===== MATERIAL SHOWN
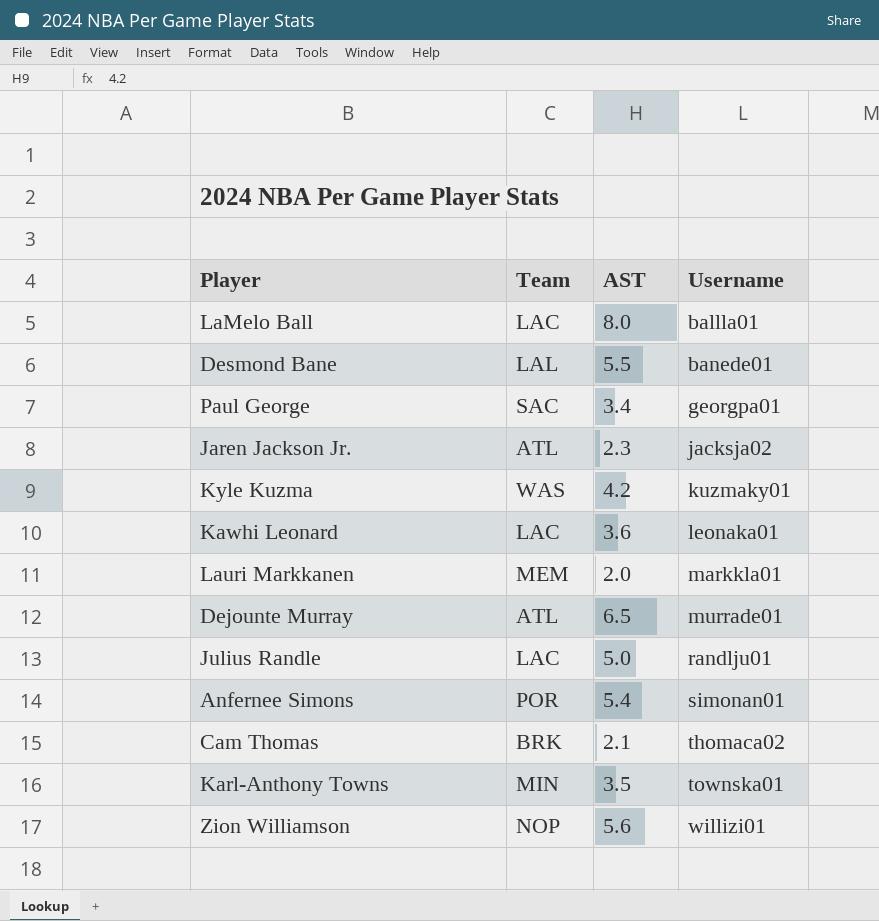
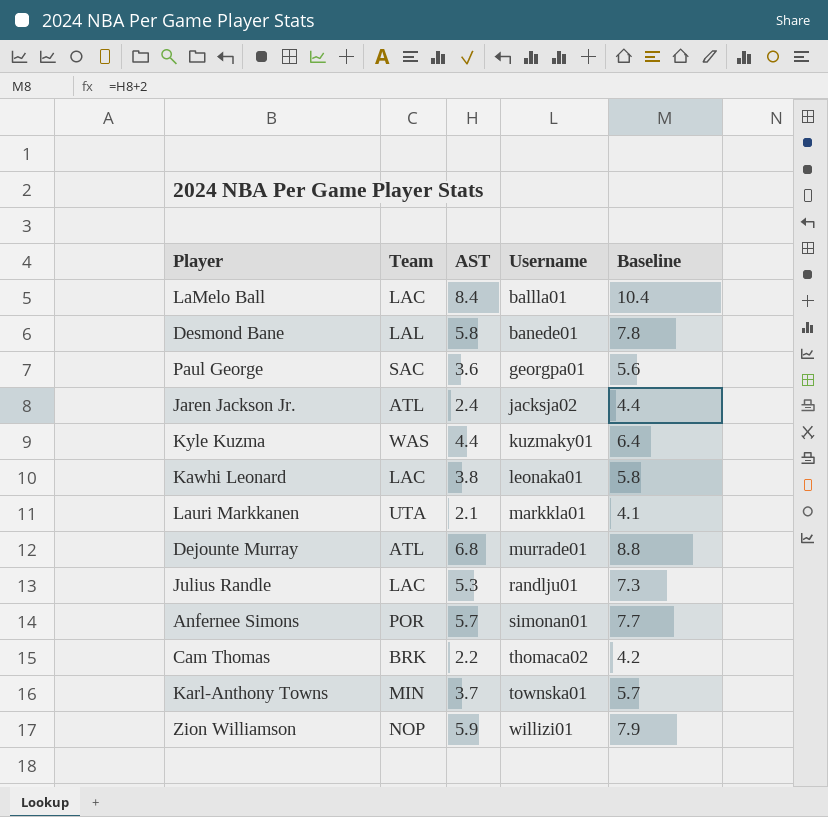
column Baseline | formula: none -> [AST] + 2
LaMelo Ball | AST: 8.0 -> 8.4
Desmond Bane | AST: 5.5 -> 5.8
Paul George | AST: 3.4 -> 3.6
Jaren Jackson Jr. | AST: 2.3 -> 2.4
Kyle Kuzma | AST: 4.2 -> 4.4
Kawhi Leonard | AST: 3.6 -> 3.8
Lauri Markkanen | Team: MEM -> UTA
Lauri Markkanen | AST: 2.0 -> 2.1
Dejounte Murray | AST: 6.5 -> 6.8
Julius Randle | AST: 5.0 -> 5.3
Anfernee Simons | AST: 5.4 -> 5.7
Cam Thomas | AST: 2.1 -> 2.2
Karl-Anthony Towns | AST: 3.5 -> 3.7
Zion Williamson | AST: 5.6 -> 5.9

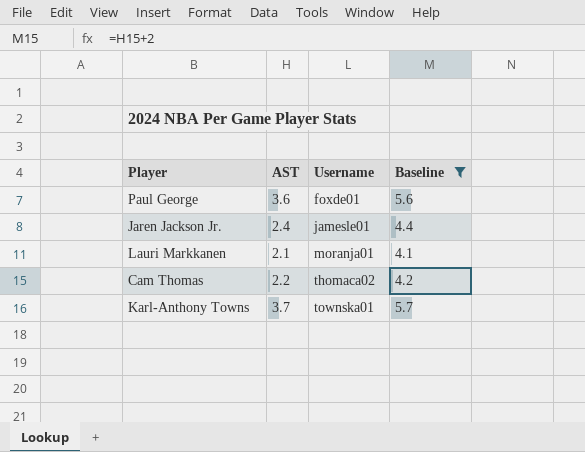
filter: none -> Baseline <= 5.7
column Team | position: 2 -> none
Paul George | Username: georgpa01 -> foxde01
Jaren Jackson Jr. | Username: jacksja02 -> jamesle01
Lauri Markkanen | Username: markkla01 -> moranja01

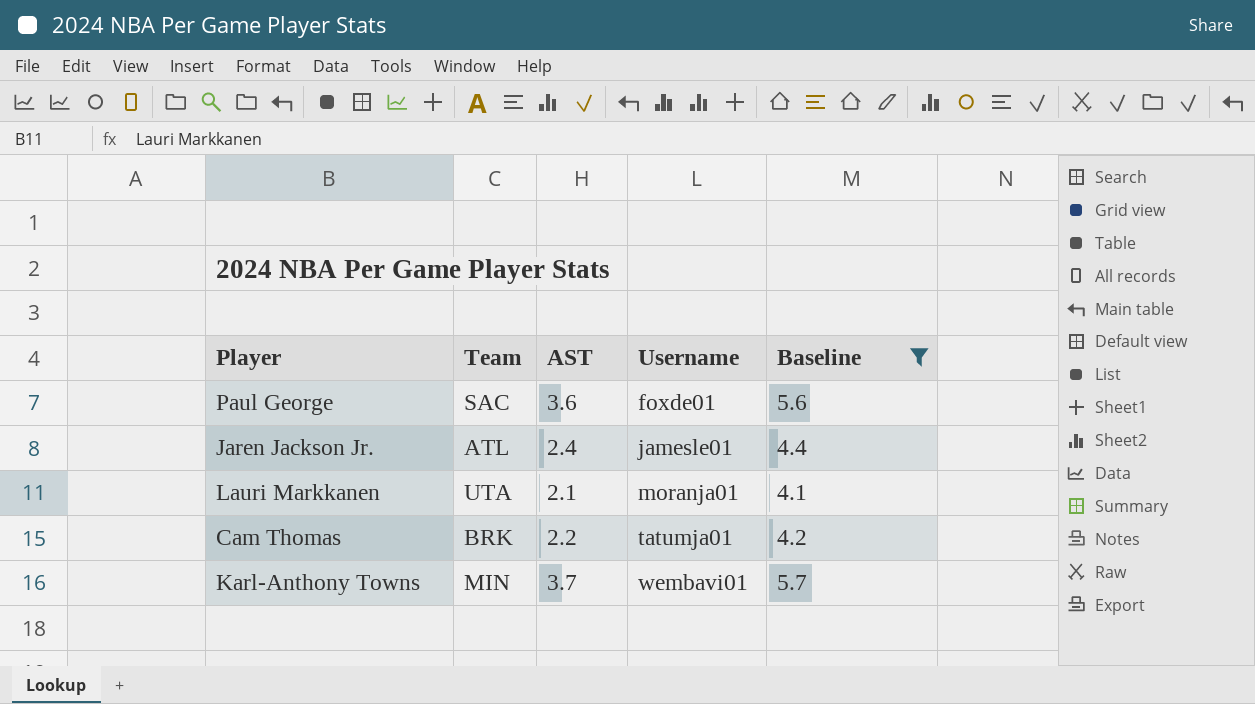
column Team | position: none -> 2
Cam Thomas | Username: thomaca02 -> tatumja01
Karl-Anthony Towns | Username: townska01 -> wembavi01

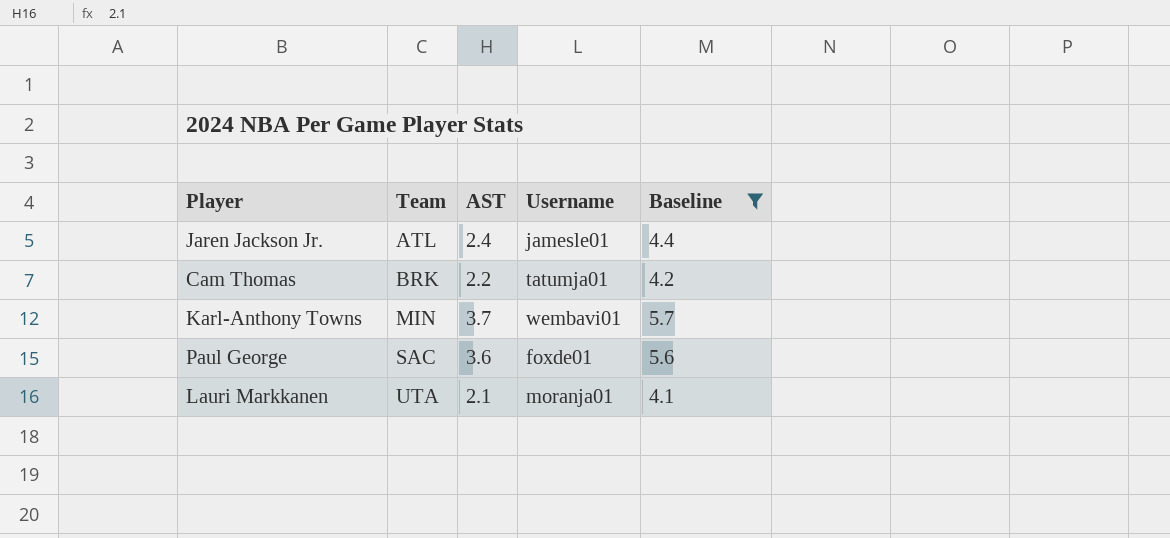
row order: Username ascending -> Team ascending

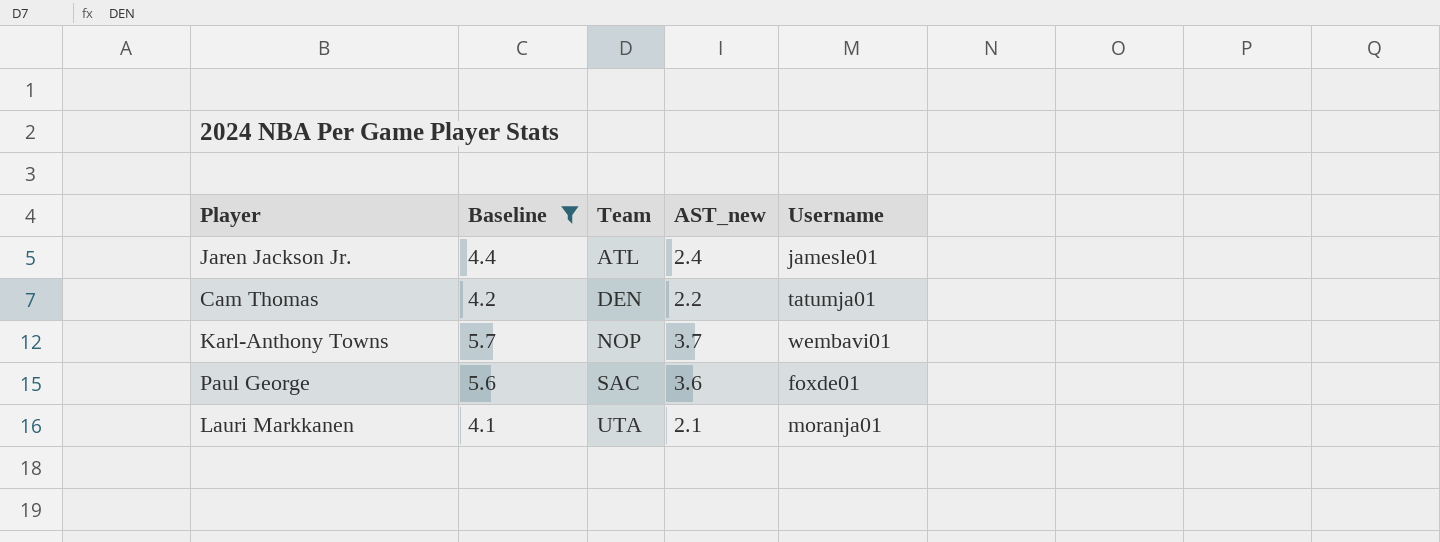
column Baseline | position: 5 -> 2
column name: AST -> AST_new
Cam Thomas | Team: BRK -> DEN
Karl-Anthony Towns | Team: MIN -> NOP

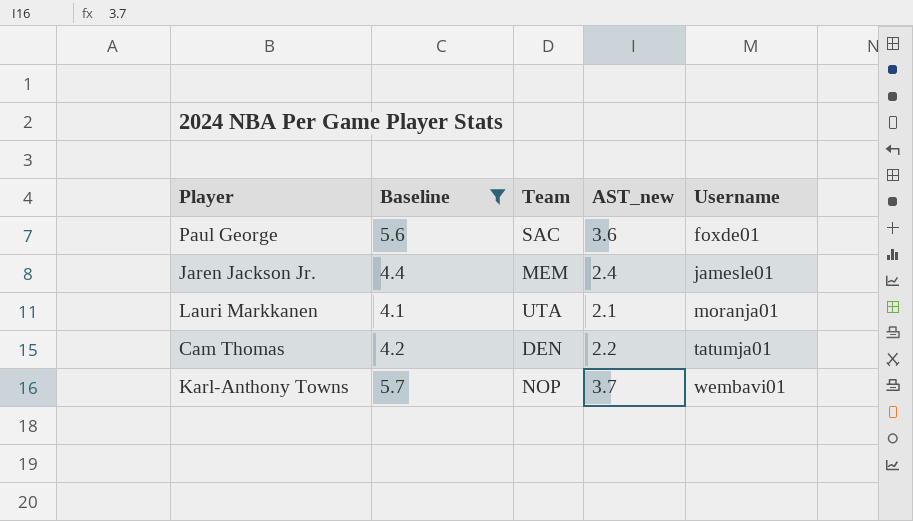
row order: Team ascending -> Username ascending
Jaren Jackson Jr. | Team: ATL -> MEM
==========
EXERCISE DESCRIPTION >>
For this exercise, set down the lines in the entries above from the one with "Anfernee Simons | AST: 5.4 -> 5.7" through the one with "row order: Username" exactly as written, without any pictures.

COMPLETED EXERCISE >>
Anfernee Simons | AST: 5.4 -> 5.7
Cam Thomas | AST: 2.1 -> 2.2
Karl-Anthony Towns | AST: 3.5 -> 3.7
Zion Williamson | AST: 5.6 -> 5.9

filter: none -> Baseline <= 5.7
column Team | position: 2 -> none
Paul George | Username: georgpa01 -> foxde01
Jaren Jackson Jr. | Username: jacksja02 -> jamesle01
Lauri Markkanen | Username: markkla01 -> moranja01

column Team | position: none -> 2
Cam Thomas | Username: thomaca02 -> tatumja01
Karl-Anthony Towns | Username: townska01 -> wembavi01

row order: Username ascending -> Team ascending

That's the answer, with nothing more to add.